Primeiro, construiram uma barragem para evitar que a maré invadisse a cidade.
Isso, pelo menos, eles fizeram direitinho.
Também decidiram elevar um pouco o nível das ruas, cobrindo com terra a parte lamacenta.
Como os negócios não podiam parar porque, afinal, tempo é dinheiro, muitas pessoas construiram casas e lojas em cima da lama sabendo que iam ser soterradas algumas semanas depois, havendo aí o surgimento de inovadoras construções de três andares em que todos os patamares possuíam uma porta para a rua.
Até aí, até que não é tão grave.
O grave foi que, além de subir o nível das ruas, decidiram asfaltá-las antes de começar a colocar terra.
Imagine os carros passando em uma estreita rua na qual, se você fizesse algo que hoje seria o equivalente a subir na guia, você mandava seu carro para uma queda de cerca de dois metros de altura, pousando suavamente onde haviam pessoas circulando.
E os transeuntes, por sua vez, para atravessar a rua, precisavam subir e descer escadas.
Aos poucos, foram nivelando a cidade até poderem construir a Seattle de verdade.
Nos subterrâneos, porém, ainda existem algumas construções deste período curioso da história da cidade, sendo possível visitá-las num passeio chamado Underground Tour, no qual os guias contam o lado podre da história que eu acabei de contar.
Hoje, acredito que Seattle seja uma das cidades em que as pessoas tem um senso crítico maior em relação ao resto dos Estados Unidos.
Não sei bem ao certo porquê, mas tem até uma estátua do Lênin lá.
É isso aí, do Lênin.
Acho que é por ter um pensamento um pouco mais aberto e crítico que eles liberaram estas informações, num passeio cultural irônico, sarcástico, de um humor auto-referencial.

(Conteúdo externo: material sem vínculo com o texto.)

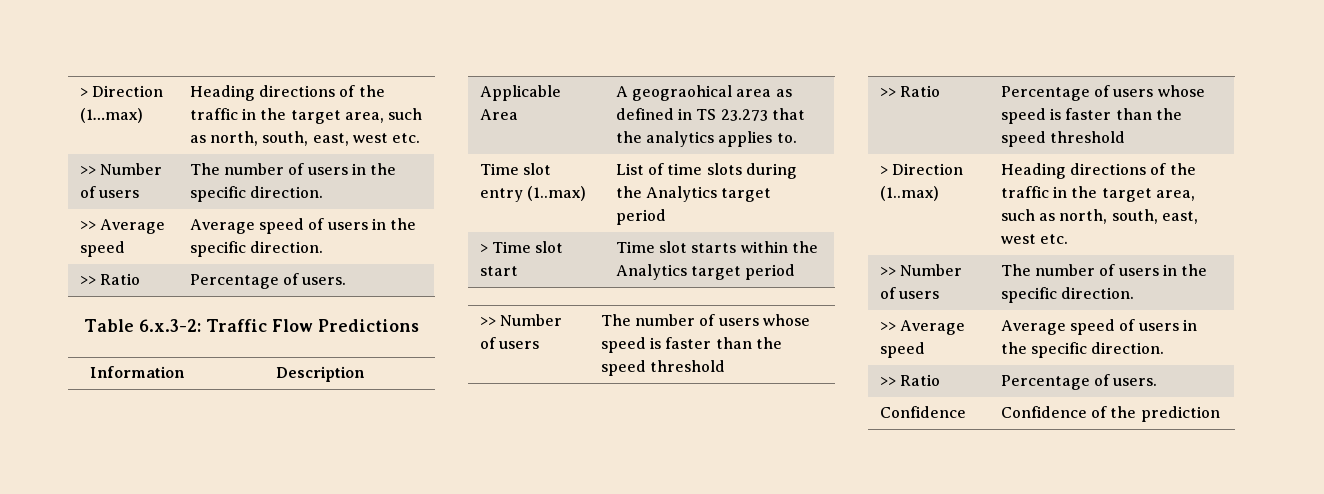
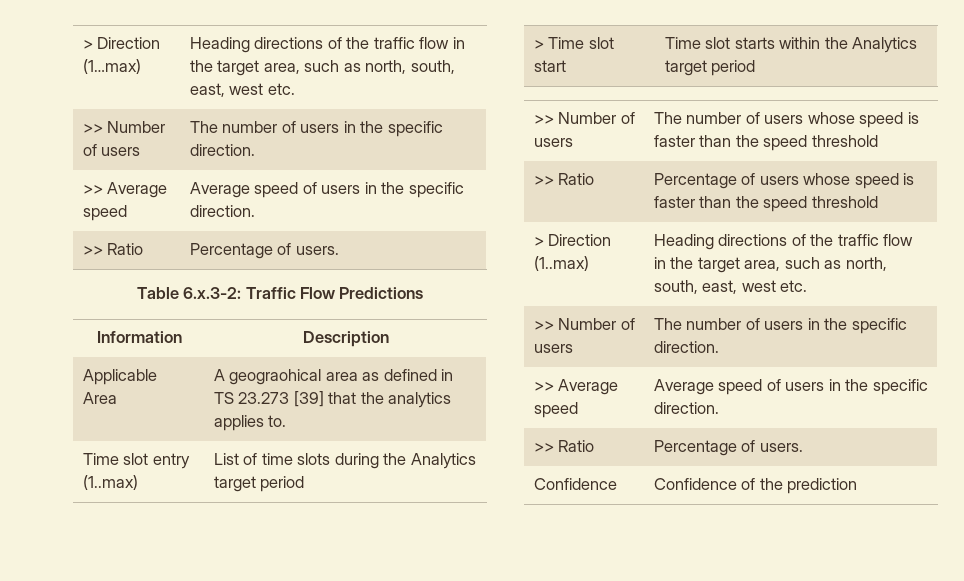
- > Direction (1…max) | Heading directions of the traffic in the target area, such as north, south, east, west etc.
+ > Direction (1…max) | Heading directions of the traffic flow in the target area, such as north, south, east, west etc.
- Applicable Area | A geograohical area as defined in TS 23.273 that the analytics applies to.
+ Applicable Area | A geograohical area as defined in TS 23.273 [39] that the analytics applies to.
- > Direction (1..max) | Heading directions of the traffic in the target area, such as north, south, east, west etc.
+ > Direction (1..max) | Heading directions of the traffic flow in the target area, such as north, south, east, west etc.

Daí é de se pensar: é óbvio que não são só os
founding fathers de Seattle que eram seres humanos e que não é só esta cidade que tem seu lado sujo da história.
A esta altura do campeonato, contar o que se escondeu até agora seria uma iconoclastia, seria dar um soco no estômago do orgulho e queimar os heróis.
Falando em heróis, o Brasil tem algum além do Pelé?